(EXERCISE PROMPT):
Only these lines, please: the first one of the records through the one containing "Conduct: CODE OF CONDUCT", retyped exactly, both ends included and pictures omitted.
*** Opening DATASET ENTRIES ***
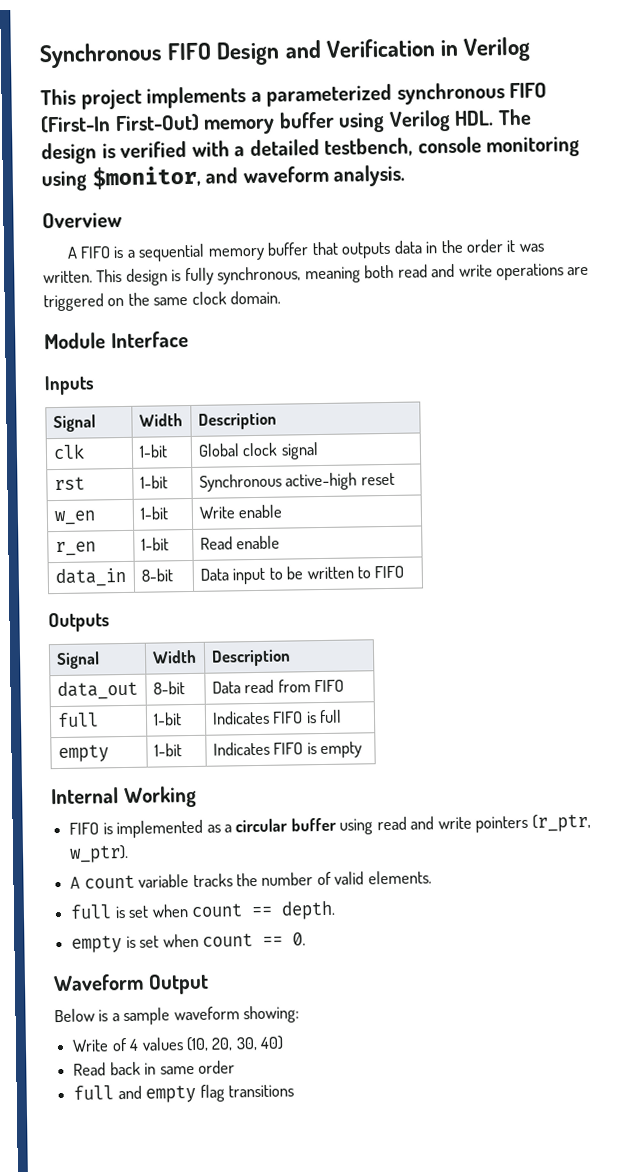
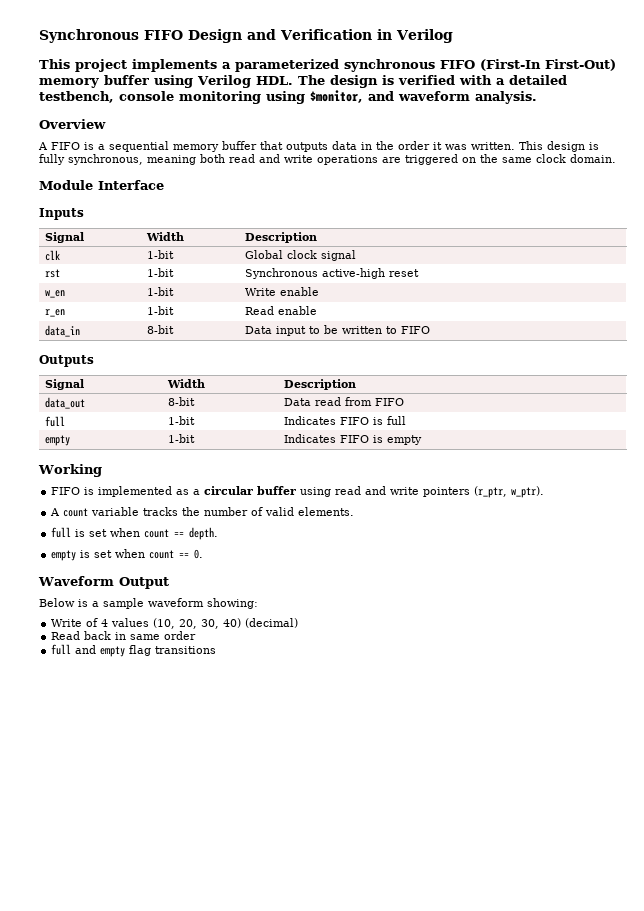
- Internal Working
+ Working
- Write of 4 values (10, 20, 30, 40)
+ Write of 4 values (10, 20, 30, 40) (decimal)

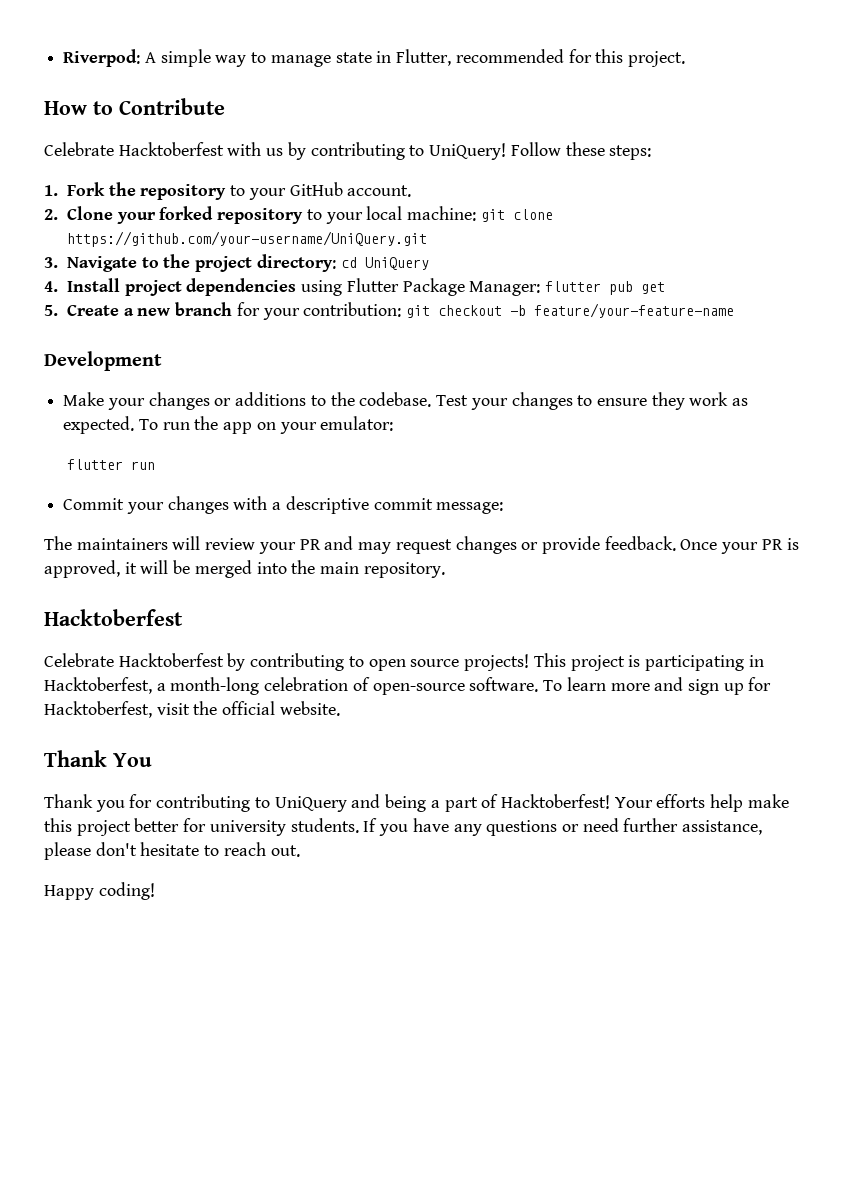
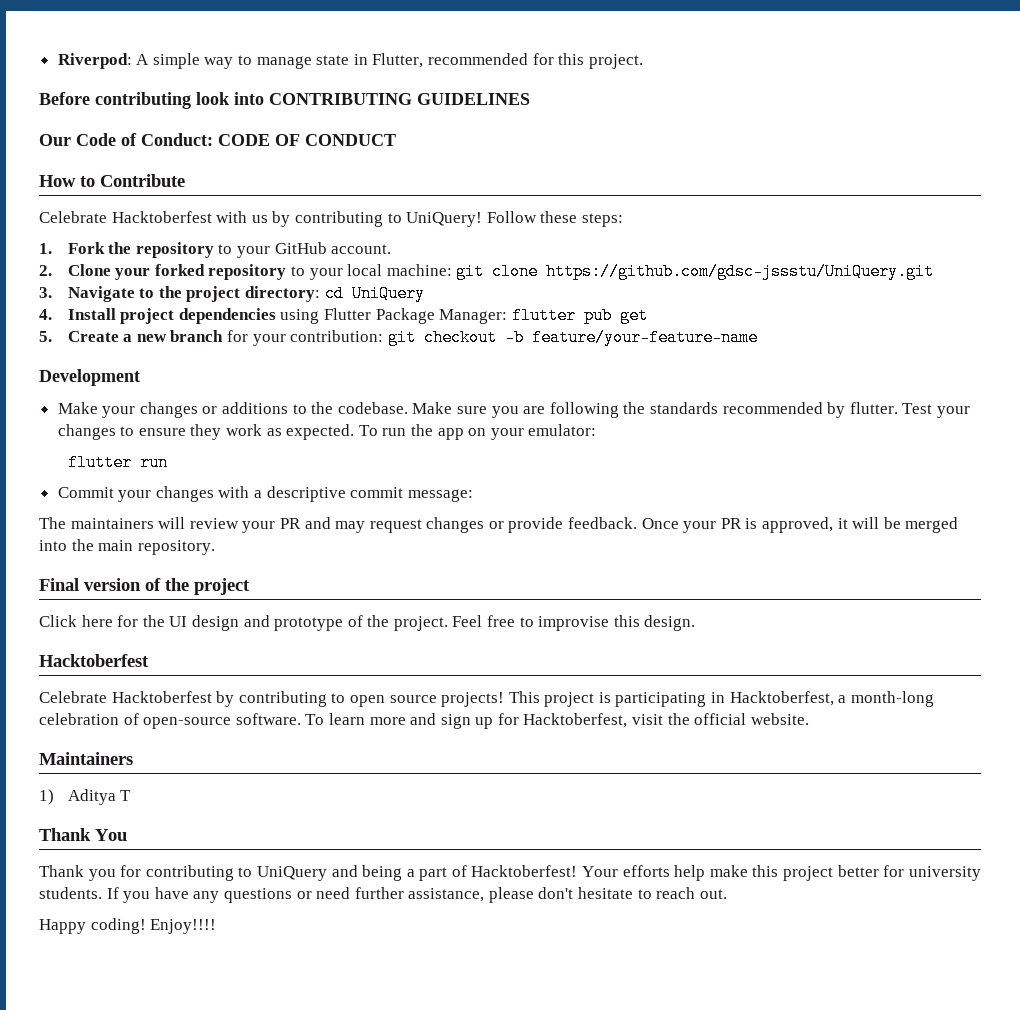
+ Before contributing look into CONTRIBUTING GUIDELINES
+ Our Code of Conduct: CODE OF CONDUCT
- 2. Clone your forked repository to your local machine: git clone https://github.com/your-username/UniQuery.git
+ 2. Clone your forked repository to your local machine: git clone https://github.com/gdsc-jssstu/UniQuery.git
+ Make sure you are following the standards recommended by flutter.
+ Final version of the project
+ Click here for the UI design and prototype of the project. Feel free to improvise this design.
+ Maintainers
+ 1) Aditya T
+ Enjoy!!!!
*** Closing DATASET ENTRIES ***
(FINISHED EXERCISE):
- Internal Working
+ Working
- Write of 4 values (10, 20, 30, 40)
+ Write of 4 values (10, 20, 30, 40) (decimal)

+ Before contributing look into CONTRIBUTING GUIDELINES
+ Our Code of Conduct: CODE OF CONDUCT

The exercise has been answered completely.